About the Event
Authentic inquiry experiences are needed when students are learning to engage in scientific practices. Students should be able to act like scientists by collecting and annotating multimedia data outside the classroom and then analyzing and interpreting that data, along with peer collected data, to construct a scientific explanation in the classroom. However, completing these tasks while engaging in inquiry that takes place across classroom and out of classroom contexts is difficult for students as they are working in novel environments with less teacher support. There is a lack of systems and of guidelines on how to design software to support students as they perform these tasks.

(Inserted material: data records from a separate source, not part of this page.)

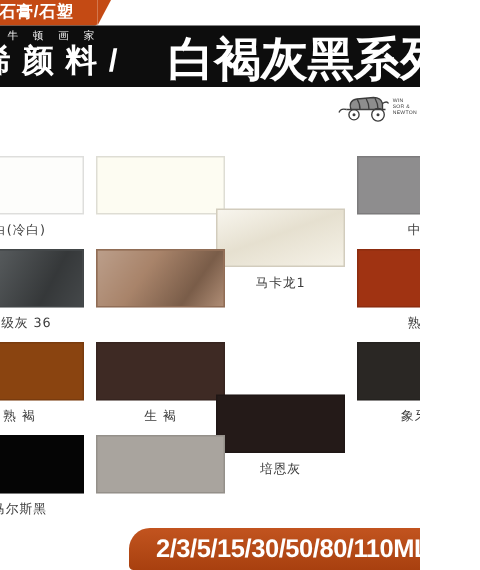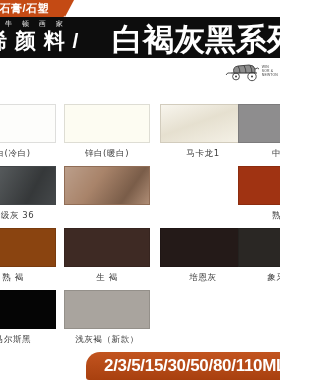--- a/index.html
+++ b/index.html
@@ -216,7 +216,6 @@
       <div class="swatch" style="background: rgb(253, 252, 242);">
           <span class="gloss"></span>
         </div>
-      <div class="label">锌白(暖白)</div>
     </div>
     <div class="cell c2">
       <div class="swatch" style="background: rgb(239, 233, 216);">

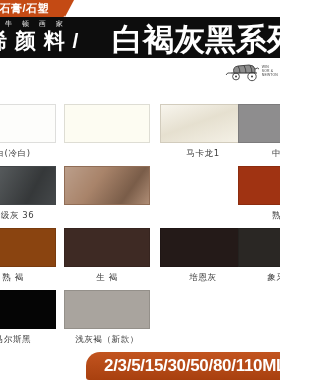--- a/index.html
+++ b/index.html
@@ -121,7 +121,7 @@
   }
   .cell.c0 { left: -30px; }
   .cell.c1 { left: 64px; }
-  .cell.c2 { left: 160px; }
+  .cell.c2 { left: 144px; margin-top: 35px; }
   .cell.c3 { left: 238px; }
 
   .swatch {

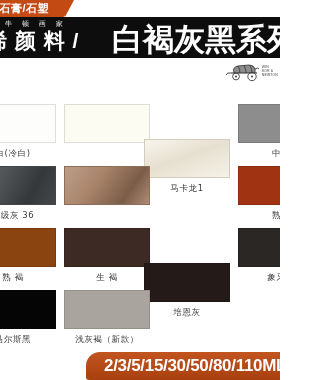--- a/index.html
+++ b/index.html
@@ -289,7 +289,6 @@
       <div class="swatch" style="background: rgb(169, 164, 158);">
           <span class="gloss"></span>
         </div>
-      <div class="label">浅灰褐（新款）</div>
     </div>
   </div>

This study explored how to design software scaffolds that mitigate the challenges students face surrounding the processes of collecting multimedia data outside the classroom and using large amounts of data (several hundred pieces) to construct scientific explanations. Drawing from the literature on learning, scaffolds were designed around using a tagging system as supportive features, the stepwise guidance of the complex process, and searching through and assessing data characteristics. These scaffolds were integrated into two tools: 1) Zydeco:CollectData, which uses a handheld device to scaffold students through engaging in multimedia data collection and annotation outside the classroom, and 2) Zydeco:UseData, which uses a tablet device to scaffold learners through using large amounts of personal and peer collected multimedia data to construct scientific explanations.
In order to evaluate the impact of the scaffolds, a field study was conducted with 54 students (27 pairs) aged 11-13. The results of the study demonstrate that the students were able to accurately collect, annotate, and use data to construct scientific explanations, thus indicating that the scaffolds provided by Zydeco were able to mitigate the challenges around the inquiry task.
This work contributes: 1) the design of two integrated tools that provide software scaffolding and reflect instructional practices, 2) an evaluation of how students used the scaffolds in the tools, and 3) design guidelines for other designers to use in developing scaffolds to assist learners performing similar activities.